### EXERCISE DESCRIPTION
The reply must repeat each entry exactly and contain no pictures.

----- INPUT -----

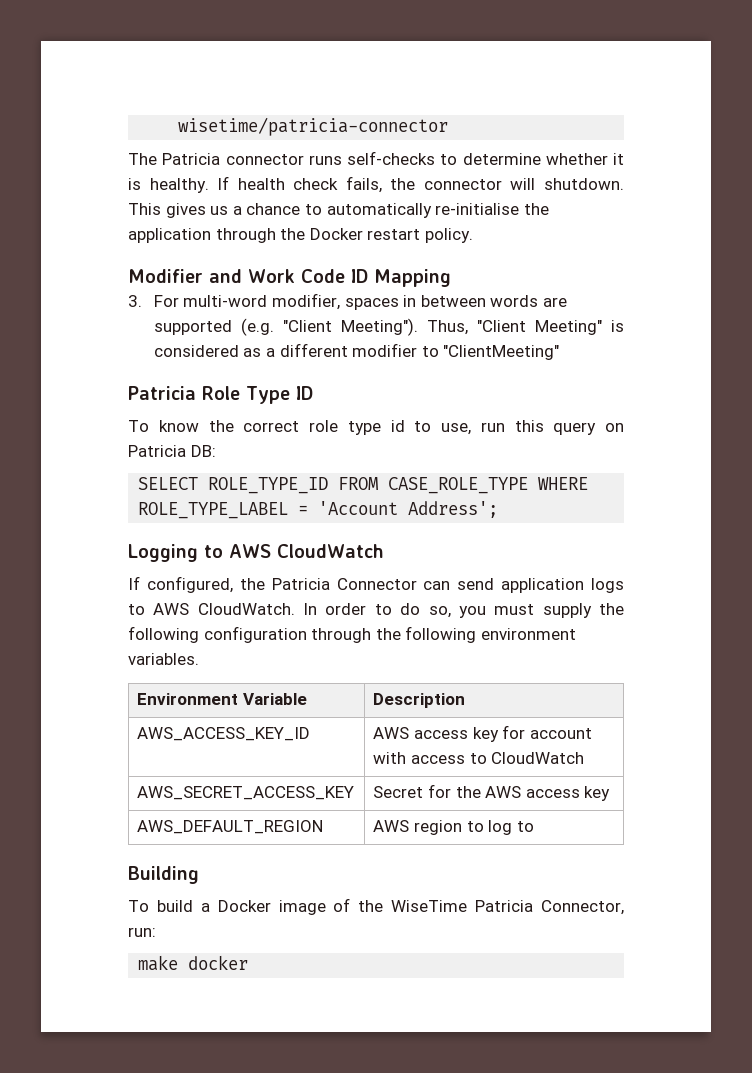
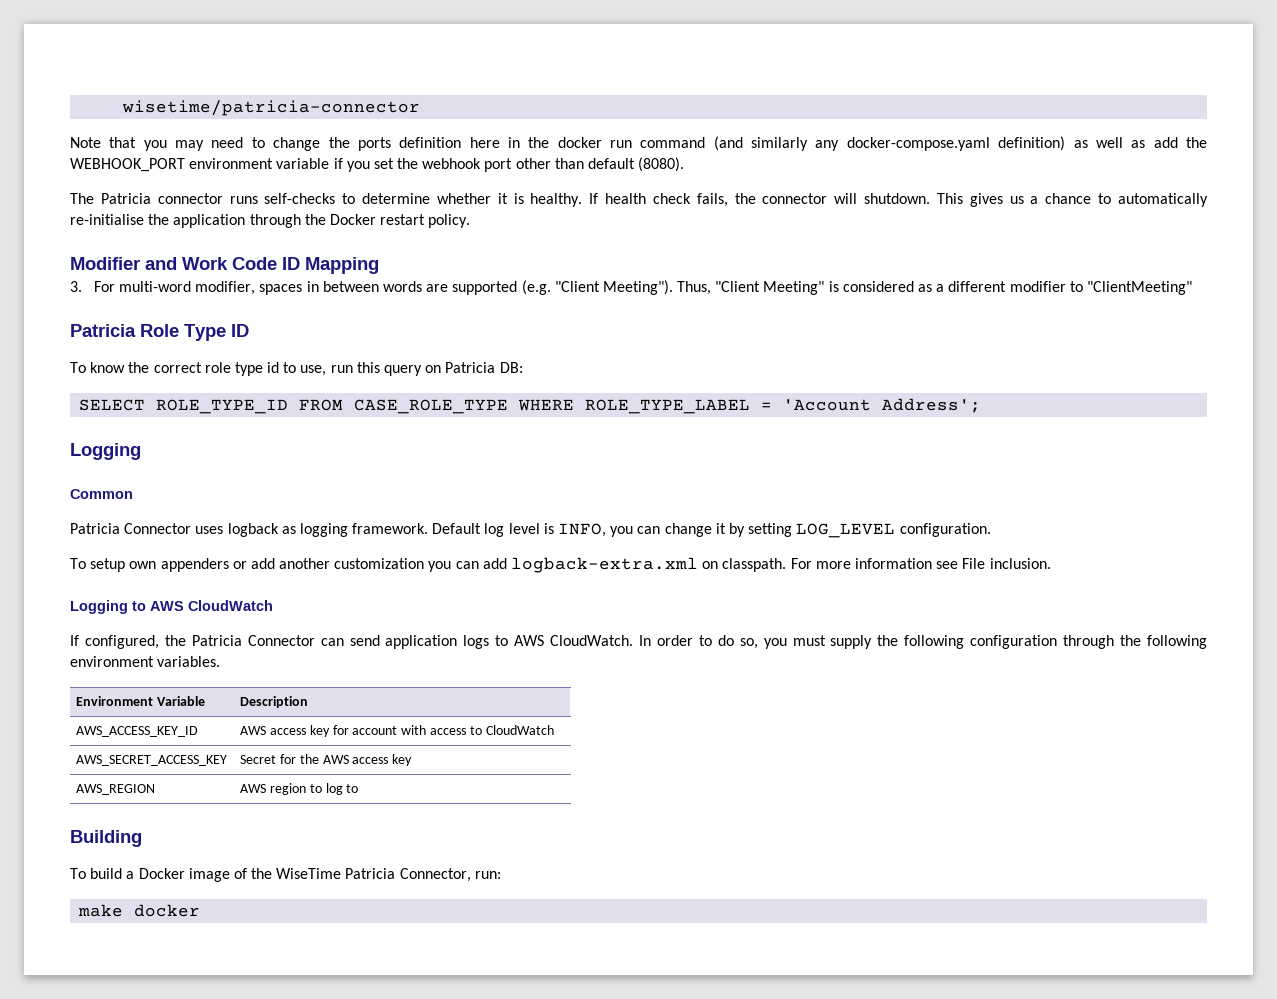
+ Note that you may need to change the ports definition here in the docker run command (and similarly any docker-compose.yaml definition) as well as add the WEBHOOK_PORT environment variable if you set the webhook port other than default (8080).
  SELECT ROLE_TYPE_ID FROM CASE_ROLE_TYPE WHERE ROLE_TYPE_LABEL = 'Account Address';
+ Logging
+ Common
+ Patricia Connector uses logback as logging framework. Default log level is INFO, you can change it by setting LOG_LEVEL configuration.
+ To setup own appenders or add another customization you can add logback-extra.xml on classpath. For more information see File inclusion.
- AWS_DEFAULT_REGION | AWS region to log to
+ AWS_REGION | AWS region to log to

-----

### YOUR RESPONSE
+ Note that you may need to change the ports definition here in the docker run command (and similarly any docker-compose.yaml definition) as well as add the WEBHOOK_PORT environment variable if you set the webhook port other than default (8080).
  SELECT ROLE_TYPE_ID FROM CASE_ROLE_TYPE WHERE ROLE_TYPE_LABEL = 'Account Address';
+ Logging
+ Common
+ Patricia Connector uses logback as logging framework. Default log level is INFO, you can change it by setting LOG_LEVEL configuration.
+ To setup own appenders or add another customization you can add logback-extra.xml on classpath. For more information see File inclusion.
- AWS_DEFAULT_REGION | AWS region to log to
+ AWS_REGION | AWS region to log to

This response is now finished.